This is true enough except for the way you phrase it. Picard is not under any guise by explaining these things that he is "non-interfering"


RIKER: Masquerading as a god?
PICARD: Absolutely out of the question. The Prime Directive
BARRON: Has already been violated. The damage is done. All we can do now is minimise it.
PICARD: By sanctioning their false beliefs?
BARRON: By giving them guidelines. Letting them know what the Overseer expects of them.
PICARD: Doctor Barron, I cannot, I will not, impose a set of commandments on these people. To do so violates the very essence of the Prime Directive.
BARRON: Like it or not, we have rekindled the Mintakans' belief in the Overseer.
RIKER: And are you saying that this belief will eventually become a religion?
BARRON: It's inevitable. And without guidance, that religion could degenerate into inquisitions, holy wars, chaos.
PICARD: Horrifying. Doctor Barron, your report describes how rational these people are. Millennia ago, they abandoned their belief in the supernatural. Now you are asking me to sabotage that achievement, to send them back into the Dark Ages of superstition and ignorance and fear? No! We will find some way to undo the damage we've caused. Number One, tell me about this group's leader.


Do note the part where Picard recognizes that any solution will require some degree of interference due to the fact that the prime directive had already been broken. He is not under any kind of illusion about what he is doing nor is he doing it out of some kind of paternalism or to steal their resources. The only reason I bring this up is that in prior conversations you have switched from an argument in which the races being studied are being intentionally deprived of the resource rights to their solar system but when that stops being a convenient reason for the prime directive to be bad it becomes about how the federation isn't giving these people enough agency. Again this entire episode basically exists to put a boot straight to your entire view of the prime directive by pointing out that when given agency to decide whether 'The Picard' (God, in the eyes of these pre-warp people) is a mortal or not their only means of testing it requires direct evidence of his mortality.
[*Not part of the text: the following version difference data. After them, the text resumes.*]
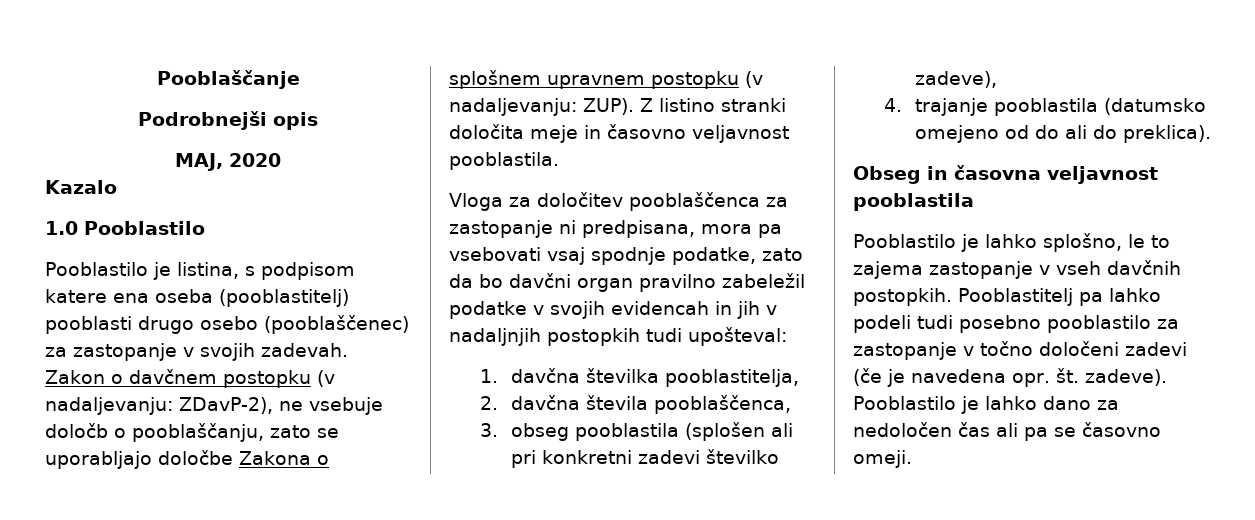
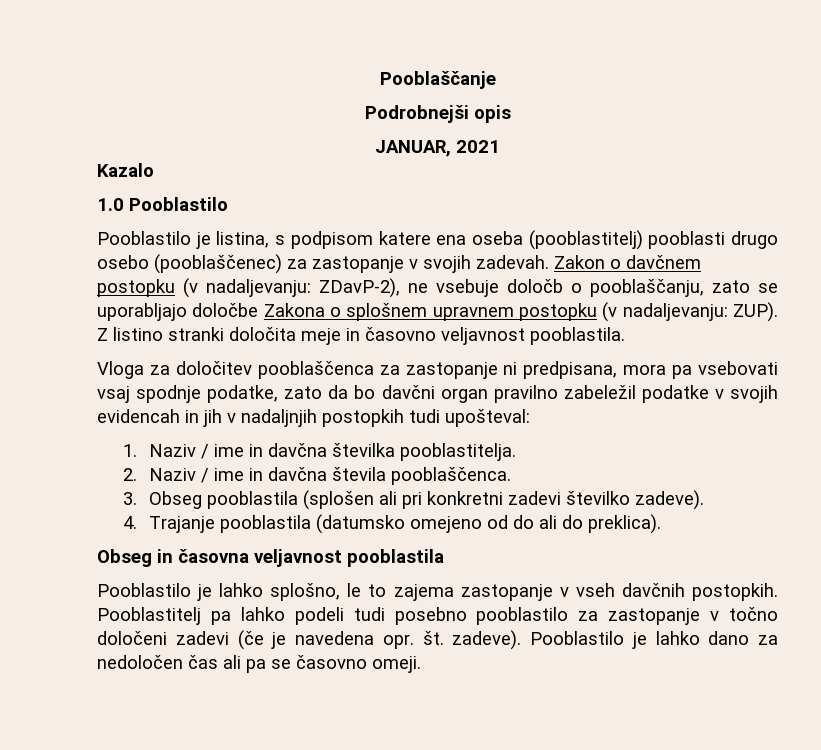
- MAJ, 2020
+ JANUAR, 2021
- 1. davčna številka pooblastitelja,
+ 1. Naziv / ime in davčna številka pooblastitelja.
- 2. davčna števila pooblaščenca,
+ 2. Naziv / ime in davčna števila pooblaščenca.
- 3. obseg pooblastila (splošen ali pri konkretni zadevi številko zadeve),
+ 3. Obseg pooblastila (splošen ali pri konkretni zadevi številko zadeve).
- 4. trajanje pooblastila (datumsko omejeno od do ali do preklica).
+ 4. Trajanje pooblastila (datumsko omejeno od do ali do preklica).

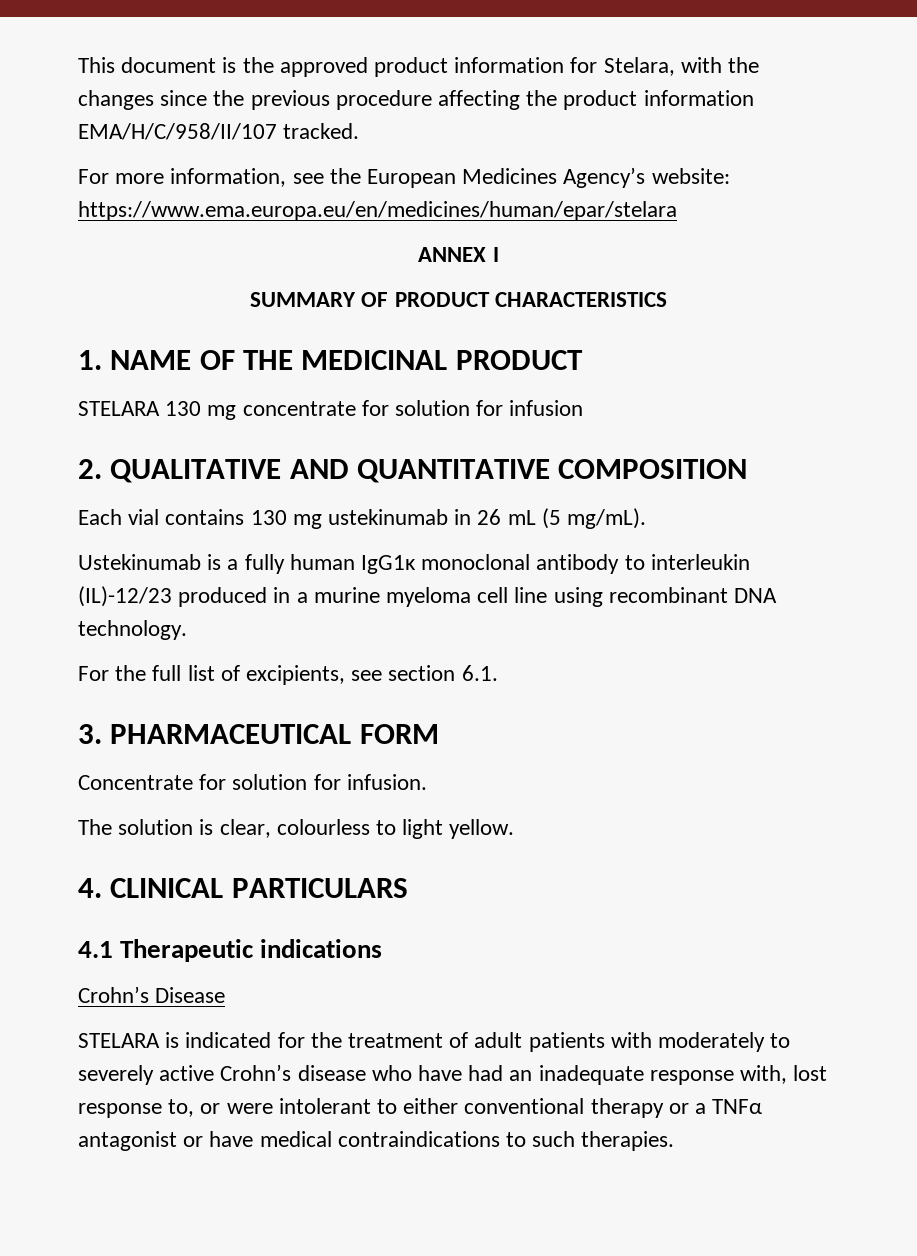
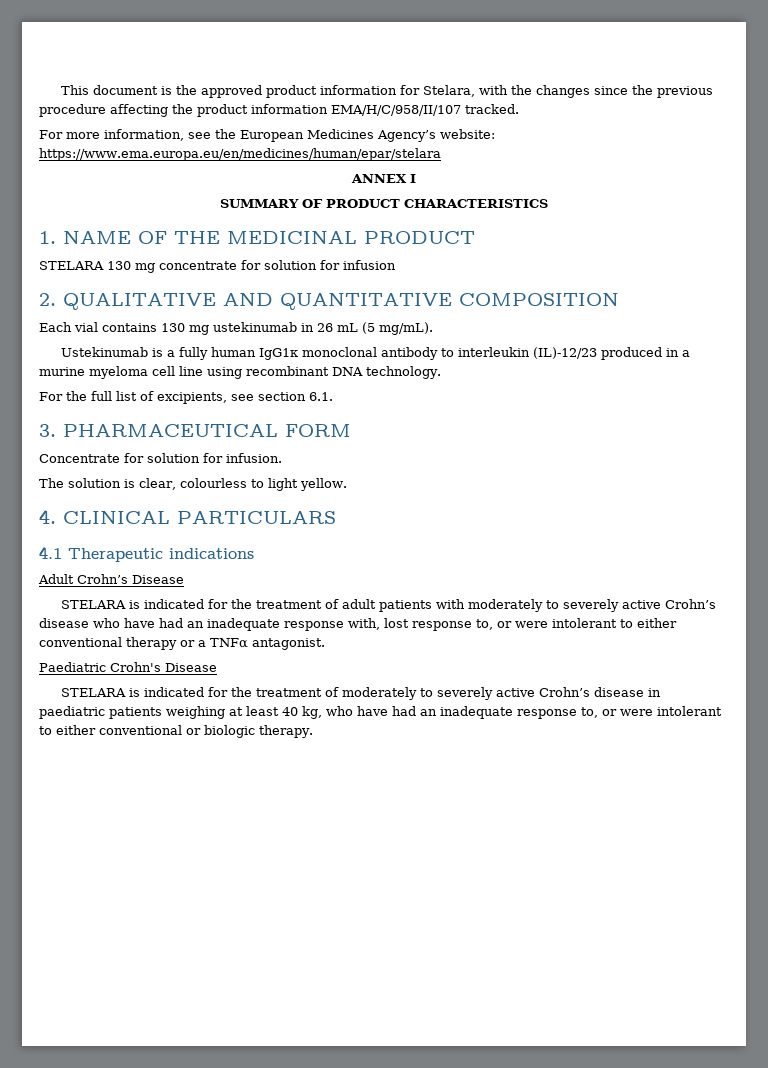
- Crohn’s Disease
+ Adult Crohn’s Disease
- STELARA is indicated for the treatment of adult patients with moderately to severely active Crohn’s disease who have had an inadequate response with, lost response to, or were intolerant to either conventional therapy or a TNFα antagonist or have medical contraindications to such therapies.
+ STELARA is indicated for the treatment of adult patients with moderately to severely active Crohn’s disease who have had an inadequate response with, lost response to, or were intolerant to either conventional therapy or a TNFα antagonist.
+ Paediatric Crohn's Disease
+ STELARA is indicated for the treatment of moderately to severely active Crohn’s disease in paediatric patients weighing at least 40 kg, who have had an inadequate response to, or were intolerant to either conventional or biologic therapy.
Hey? What would have happened to Picard if Liko had been a better shot? He'd be dead. The one thing the Federation really can't fix. It wasn't because picard was wrong to attempt to follow the prime directive that he lived it was just dumb luck and frankly I think the exact same circumstances apply on a societal scale with regard to Mintakan and Federation relations, specifically it might be possible nobody has to die in order for both societies to come to a mutual and peaceful understanding but if that's the case it would be moreso to dumb luck than anything else.


quote:

"But anyways, there are two main points that are missing from your analysis:

1) In offering himself up to die to prove his fallibility, Picard is actually making himself into an ersatz Christ figure - an antichrist preaching liberalism."
The Mintakan's have never heard of Christ so I'm not sure what your point is. Unless you are saying that Picard is fully aware that he is indulging in being a christ figure (which I'm pretty sure he isn't, Christ took crucifixion upon himself, Picard was very much trying to convince Niko not to shoot him)

quote:

"2) Why is Picard treating these guys differently from the Bolaarans? The only answer is blunt racism.

Troi: According to Doctor Barron's preliminary reports, the Mintakans are proto-Vulcan humanoids at the Bronze Age level. Quite peaceful and highly rational.
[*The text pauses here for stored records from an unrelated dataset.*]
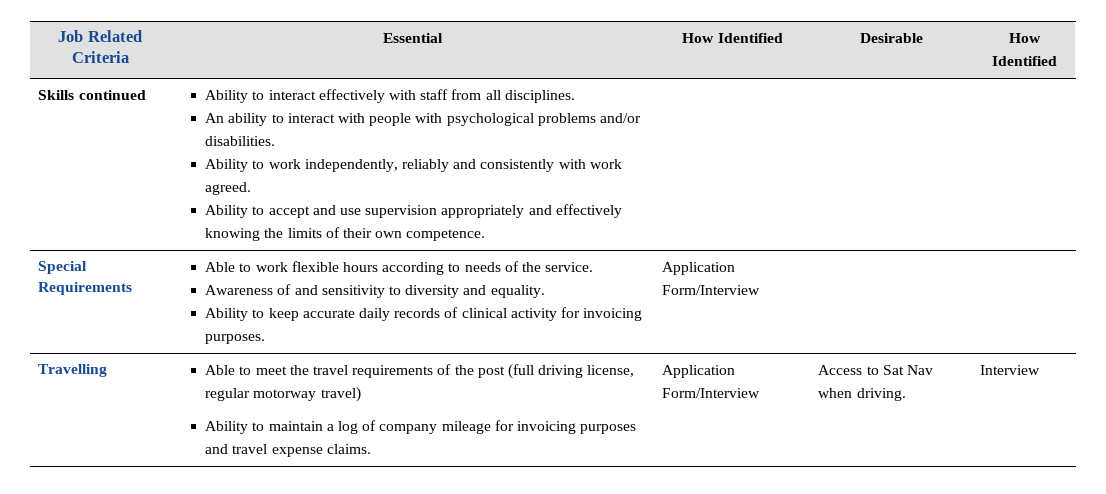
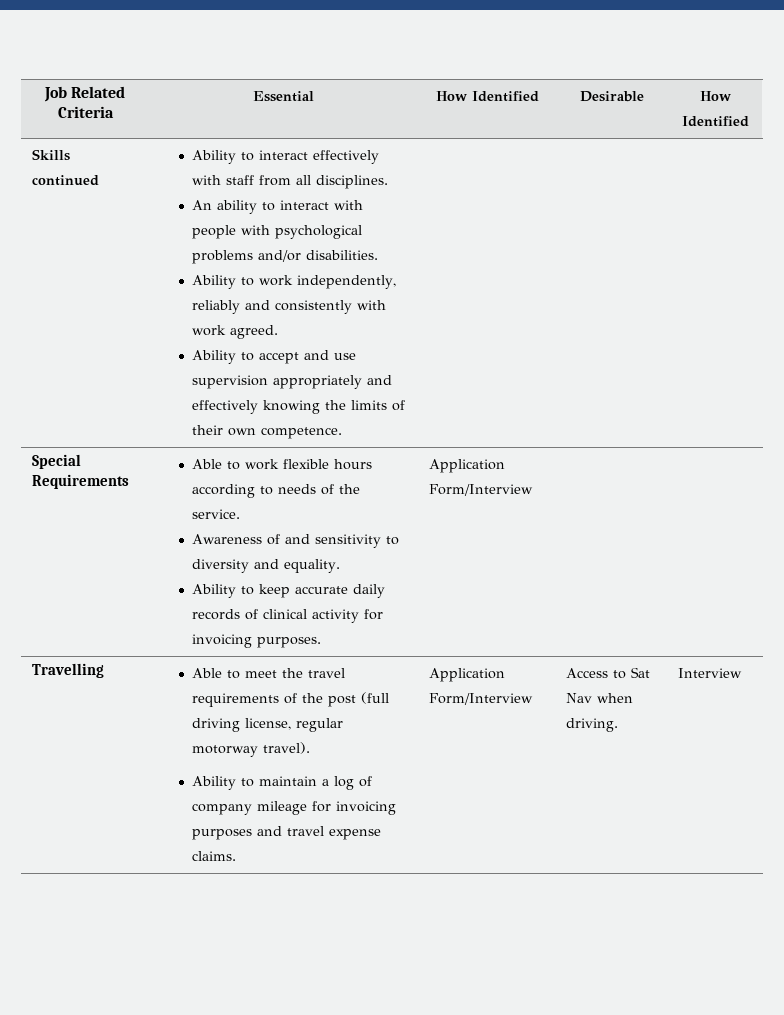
- Travelling | Able to meet the travel requirements of the post (full driving license, regular motorway travel)
+ Travelling | Able to meet the travel requirements of the post (full driving license, regular motorway travel).

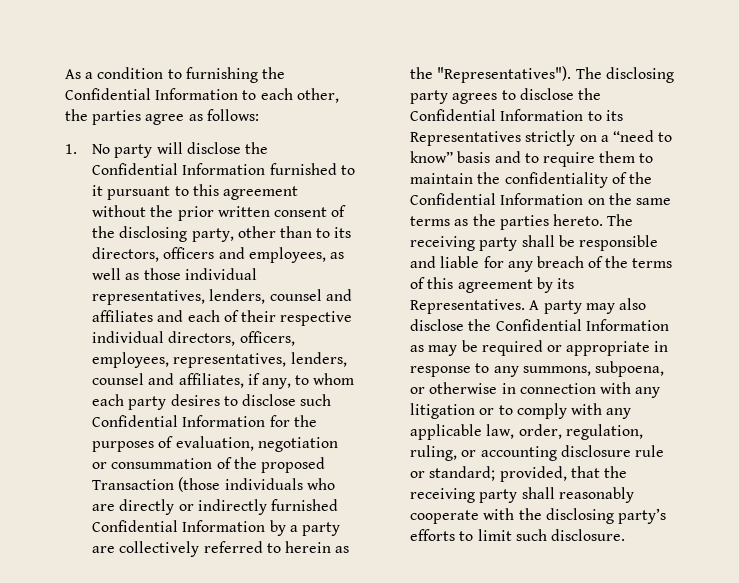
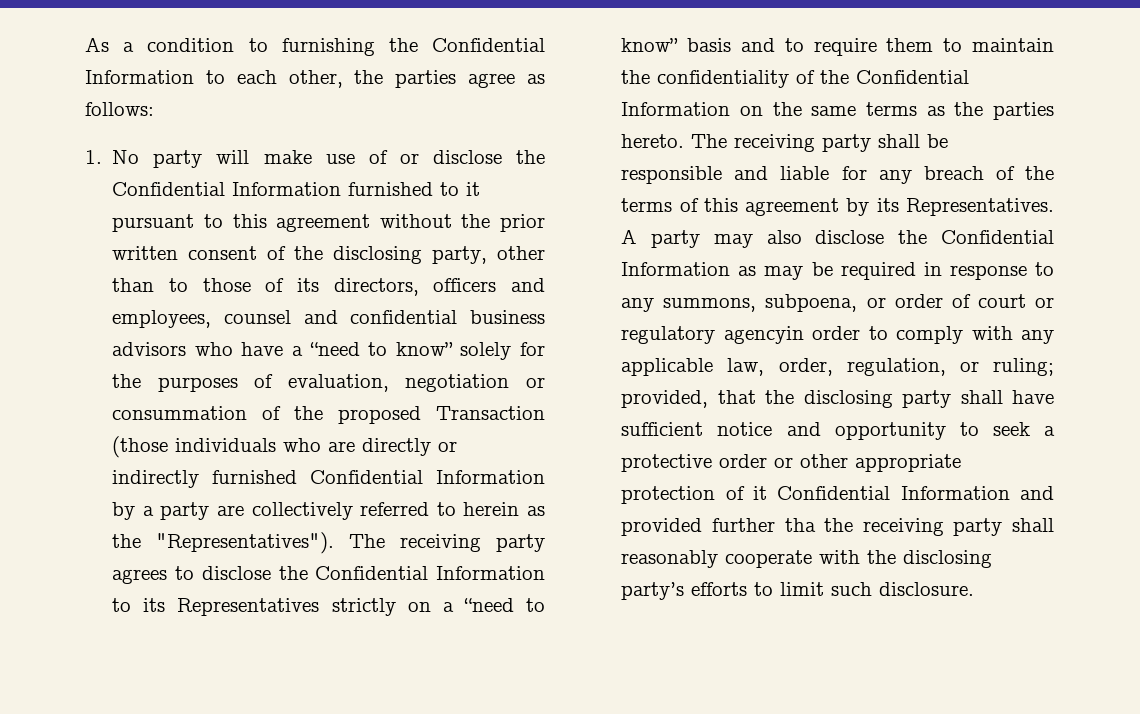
- 1. No party will disclose the Confidential Information furnished to it pursuant to this agreement without the prior written consent of the disclosing party, other than to its directors, officers and employees, as well as those individual representatives, lenders, counsel and affiliates and each of their respective individual directors, officers, employees, representatives, lenders, counsel and affiliates, if any, to whom each party desires to disclose such Confidential Information for the purposes of evaluation, negotiation or consummation of the proposed Transaction (those individuals who are directly or indirectly furnished Confidential Information by a party are collectively referred to herein as the "Representatives").
+ 1. No party will make use of or disclose the Confidential Information furnished to it pursuant to this agreement without the prior written consent of the disclosing party, other than to those of its directors, officers and employees, counsel and confidential business advisors who have a “need to know” solely for the purposes of evaluation, negotiation or consummation of the proposed Transaction (those individuals who are directly or indirectly furnished Confidential Information by a party are collectively referred to herein as the "Representatives").
- The disclosing party agrees to disclose the Confidential Information to its Representatives strictly on a “need to know” basis and to require them to maintain the confidentiality of the Confidential Information on the same terms as the parties hereto.
+ The receiving party agrees to disclose the Confidential Information to its Representatives strictly on a “need to know” basis and to require them to maintain the confidentiality of the Confidential Information on the same terms as the parties hereto.
- A party may also disclose the Confidential Information as may be required or appropriate in response to any summons, subpoena, or otherwise in connection with any litigation or to comply with any applicable law, order, regulation, ruling, or accounting disclosure rule or standard; provided, that the receiving party shall reasonably cooperate with the disclosing party’s efforts to limit such disclosure.
+ A party may also disclose the Confidential Information as may be required in response to any summons, subpoena, or order of court or regulatory agencyin order to comply with any applicable law, order, regulation, or ruling; provided, that the disclosing party shall have sufficient notice and opportunity to seek a protective order or other appropriate protection of it Confidential Information and provided further tha the receiving party shall reasonably cooperate with the disclosing party’s efforts to limit such disclosure.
What the gently caress is a proto-Vulcan? Troi is literally expressing a belief that, because this species resembles the Vulcans, they will naturally evolve into a race identical to the Vulcans (with an identical society, etc.) and inevitably join the Federation.

Picard: Which is not surprising, considering how closely their evolution parallels Vulcan.
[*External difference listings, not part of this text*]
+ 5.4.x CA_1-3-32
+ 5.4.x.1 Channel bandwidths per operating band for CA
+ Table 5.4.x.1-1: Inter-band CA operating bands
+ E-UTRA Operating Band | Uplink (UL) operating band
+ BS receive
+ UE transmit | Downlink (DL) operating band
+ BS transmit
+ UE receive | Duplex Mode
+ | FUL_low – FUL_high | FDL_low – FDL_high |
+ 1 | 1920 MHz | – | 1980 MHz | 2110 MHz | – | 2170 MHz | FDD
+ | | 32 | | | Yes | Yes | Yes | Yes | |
This is why Picard has no issue with teaching them Federation ideology. Minkatans are supposed to become part of the Federation, on account of their race’s natural inclination towards atheism. The “deeply spiritual” Bolaarans are clearly not so lucky. The language used makes this clear: belief in God is consistently referred to as a cultural failure, a horrifying ignorance, a dark contamination....

Also, if they resemble Vulcans, why are they “humanoid” and not “vulcanoid”?

A: Because human is the default."

Wrong wrong wrong. Picard has major issue with teaching them federation ideology.

PICARD: We were once as you are now. To study you is to understand ourselves.
FENTO: But why did you have to hide yourself from us?
LIKO: Because their presence would affect us, just as it affected me.
PICARD: It is our highest law that we shall not interfere with other cultures.
OJI: Then revealing yourselves was an accident.
PICARD: Oh, yes, and now we must leave you.
OJI: Why? There's so much you can teach us.
PICARD: But that, too, would be interference. You must progress in your own way.
NURIA: So we will. You have taught us there is nothing beyond our reach.
PICARD: Not even the stars.

Picard himself says in this exchange that he would not have interfered at all given the choice. The resemblence to Vulcans has nothing to do with it. They could have called this society "proto ferengi" and it wouldn't matter. If Picard had gotten himself into a mess of trouble in exactly the same way as he did here he likely would have solved it in precisely the same manner, because he had no other choice that wouldn't cause the death of his crew.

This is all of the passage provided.